Task objective:
Once the line with "- This function" is found in the entries below, repeat it and each following line exactly, up to and including the line with "chlorophyll a concentration.". Add no other lines.

────────

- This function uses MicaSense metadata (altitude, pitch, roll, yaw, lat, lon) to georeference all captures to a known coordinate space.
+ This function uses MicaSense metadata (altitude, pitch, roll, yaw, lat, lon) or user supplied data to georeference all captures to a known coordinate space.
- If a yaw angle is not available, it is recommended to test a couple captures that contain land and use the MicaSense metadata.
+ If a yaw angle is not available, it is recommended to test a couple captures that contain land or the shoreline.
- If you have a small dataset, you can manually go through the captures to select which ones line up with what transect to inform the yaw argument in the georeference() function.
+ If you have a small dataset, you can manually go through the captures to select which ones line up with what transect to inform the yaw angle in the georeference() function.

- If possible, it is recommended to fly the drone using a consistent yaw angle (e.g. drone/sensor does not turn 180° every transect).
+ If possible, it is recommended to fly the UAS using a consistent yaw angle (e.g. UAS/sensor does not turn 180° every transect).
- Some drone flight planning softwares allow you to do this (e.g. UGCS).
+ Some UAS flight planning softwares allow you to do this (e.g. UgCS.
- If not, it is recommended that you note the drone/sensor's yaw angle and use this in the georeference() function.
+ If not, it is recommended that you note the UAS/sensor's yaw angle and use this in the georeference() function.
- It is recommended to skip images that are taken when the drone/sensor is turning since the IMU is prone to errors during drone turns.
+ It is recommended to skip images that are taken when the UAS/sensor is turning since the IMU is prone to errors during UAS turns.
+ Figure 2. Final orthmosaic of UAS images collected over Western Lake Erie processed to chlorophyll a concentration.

────────

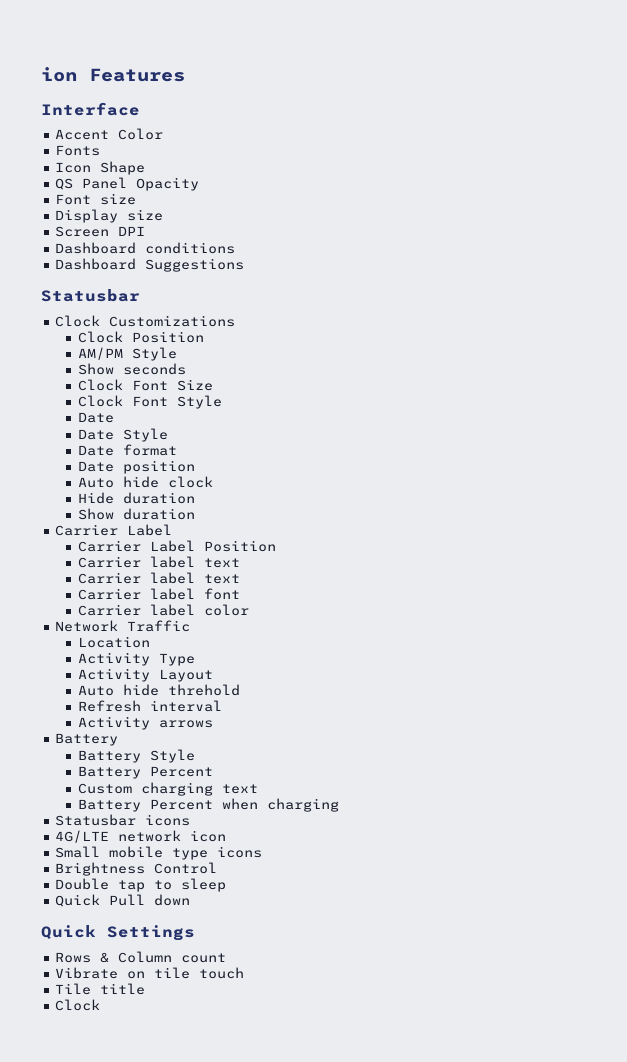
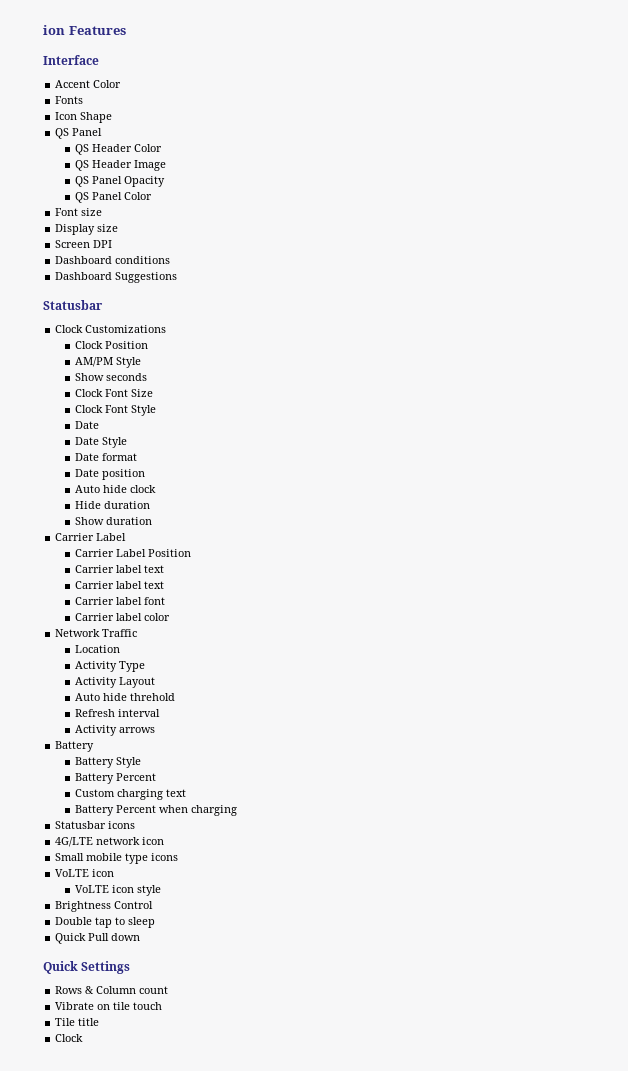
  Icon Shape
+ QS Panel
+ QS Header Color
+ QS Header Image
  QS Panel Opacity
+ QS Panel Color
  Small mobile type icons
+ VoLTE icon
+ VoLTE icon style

────────

Expected answer:
- This function uses MicaSense metadata (altitude, pitch, roll, yaw, lat, lon) to georeference all captures to a known coordinate space.
+ This function uses MicaSense metadata (altitude, pitch, roll, yaw, lat, lon) or user supplied data to georeference all captures to a known coordinate space.
- If a yaw angle is not available, it is recommended to test a couple captures that contain land and use the MicaSense metadata.
+ If a yaw angle is not available, it is recommended to test a couple captures that contain land or the shoreline.
- If you have a small dataset, you can manually go through the captures to select which ones line up with what transect to inform the yaw argument in the georeference() function.
+ If you have a small dataset, you can manually go through the captures to select which ones line up with what transect to inform the yaw angle in the georeference() function.

- If possible, it is recommended to fly the drone using a consistent yaw angle (e.g. drone/sensor does not turn 180° every transect).
+ If possible, it is recommended to fly the UAS using a consistent yaw angle (e.g. UAS/sensor does not turn 180° every transect).
- Some drone flight planning softwares allow you to do this (e.g. UGCS).
+ Some UAS flight planning softwares allow you to do this (e.g. UgCS.
- If not, it is recommended that you note the drone/sensor's yaw angle and use this in the georeference() function.
+ If not, it is recommended that you note the UAS/sensor's yaw angle and use this in the georeference() function.
- It is recommended to skip images that are taken when the drone/sensor is turning since the IMU is prone to errors during drone turns.
+ It is recommended to skip images that are taken when the UAS/sensor is turning since the IMU is prone to errors during UAS turns.
+ Figure 2. Final orthmosaic of UAS images collected over Western Lake Erie processed to chlorophyll a concentration.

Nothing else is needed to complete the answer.